[[ Data to process open ]]

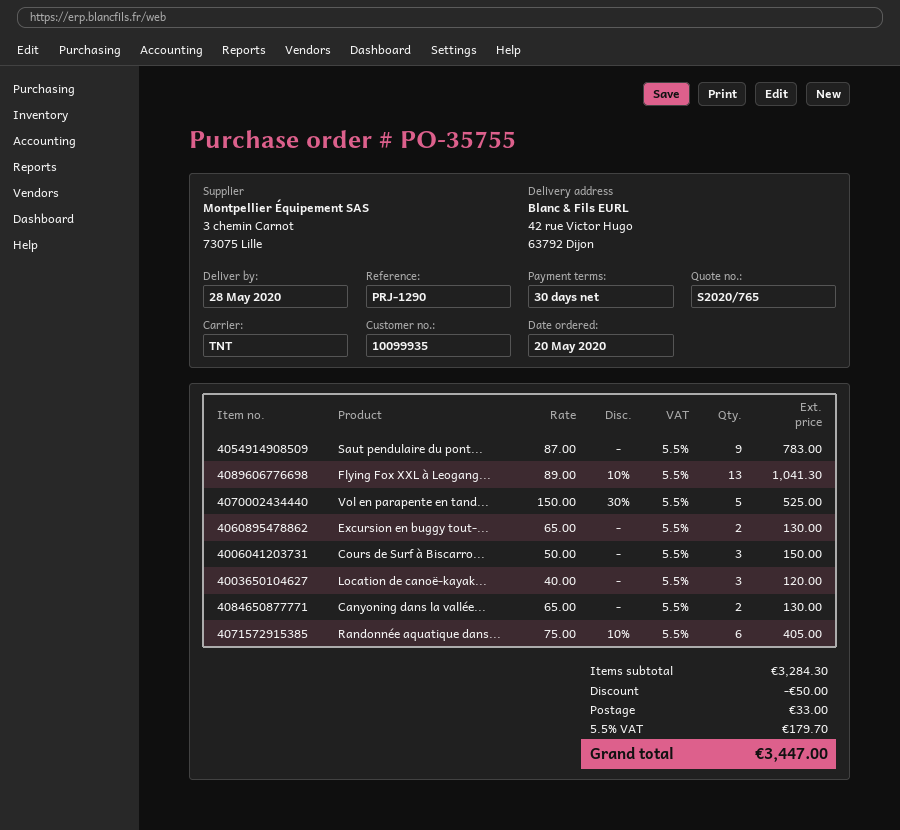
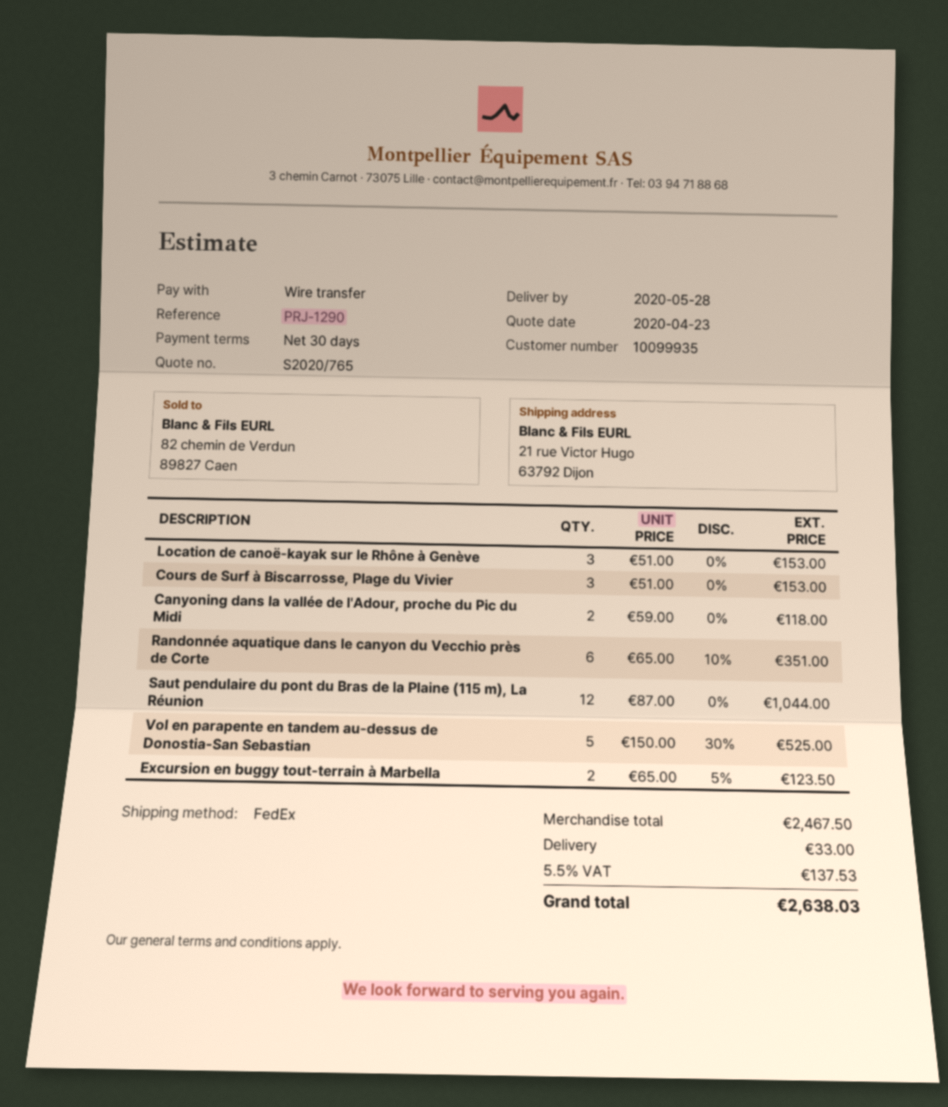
shipping method: TNT -> FedEx
ship to: 42 rue Victor Hugo, 63792 Dijon -> 21 rue Victor Hugo, 63792 Dijon
Saut pendulaire du pont...: 9 x 87.00 = 783.00 -> 12 x 87.00 = 1044.00
Flying Fox XXL à Leogang...: 13 x 89.00 - 10% = 1041.30 -> none
Excursion en buggy tout-...: 2 x 65.00 = 130.00 -> 2 x 65.00 - 5% = 123.50
Cours de Surf à Biscarro...: 3 x 50.00 = 150.00 -> 3 x 51.00 = 153.00
Location de canoë-kayak...: 3 x 40.00 = 120.00 -> 3 x 51.00 = 153.00
Canyoning dans la vallée...: 2 x 65.00 = 130.00 -> 2 x 59.00 = 118.00
Randonnée aquatique dans...: 6 x 75.00 - 10% = 405.00 -> 6 x 65.00 - 10% = 351.00
subtotal: 3284.30 -> 2467.50
discount: 50.00 -> none
tax: 5.5% = 179.70 -> 5.5% = 137.53
total: 3447.00 -> 2638.03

[[ Data to process closed ]]

Work to be completed
Once the pictures are dropped, set down everything else in the records exactly.

Response area
shipping method: TNT -> FedEx
ship to: 42 rue Victor Hugo, 63792 Dijon -> 21 rue Victor Hugo, 63792 Dijon
Saut pendulaire du pont...: 9 x 87.00 = 783.00 -> 12 x 87.00 = 1044.00
Flying Fox XXL à Leogang...: 13 x 89.00 - 10% = 1041.30 -> none
Excursion en buggy tout-...: 2 x 65.00 = 130.00 -> 2 x 65.00 - 5% = 123.50
Cours de Surf à Biscarro...: 3 x 50.00 = 150.00 -> 3 x 51.00 = 153.00
Location de canoë-kayak...: 3 x 40.00 = 120.00 -> 3 x 51.00 = 153.00
Canyoning dans la vallée...: 2 x 65.00 = 130.00 -> 2 x 59.00 = 118.00
Randonnée aquatique dans...: 6 x 75.00 - 10% = 405.00 -> 6 x 65.00 - 10% = 351.00
subtotal: 3284.30 -> 2467.50
discount: 50.00 -> none
tax: 5.5% = 179.70 -> 5.5% = 137.53
total: 3447.00 -> 2638.03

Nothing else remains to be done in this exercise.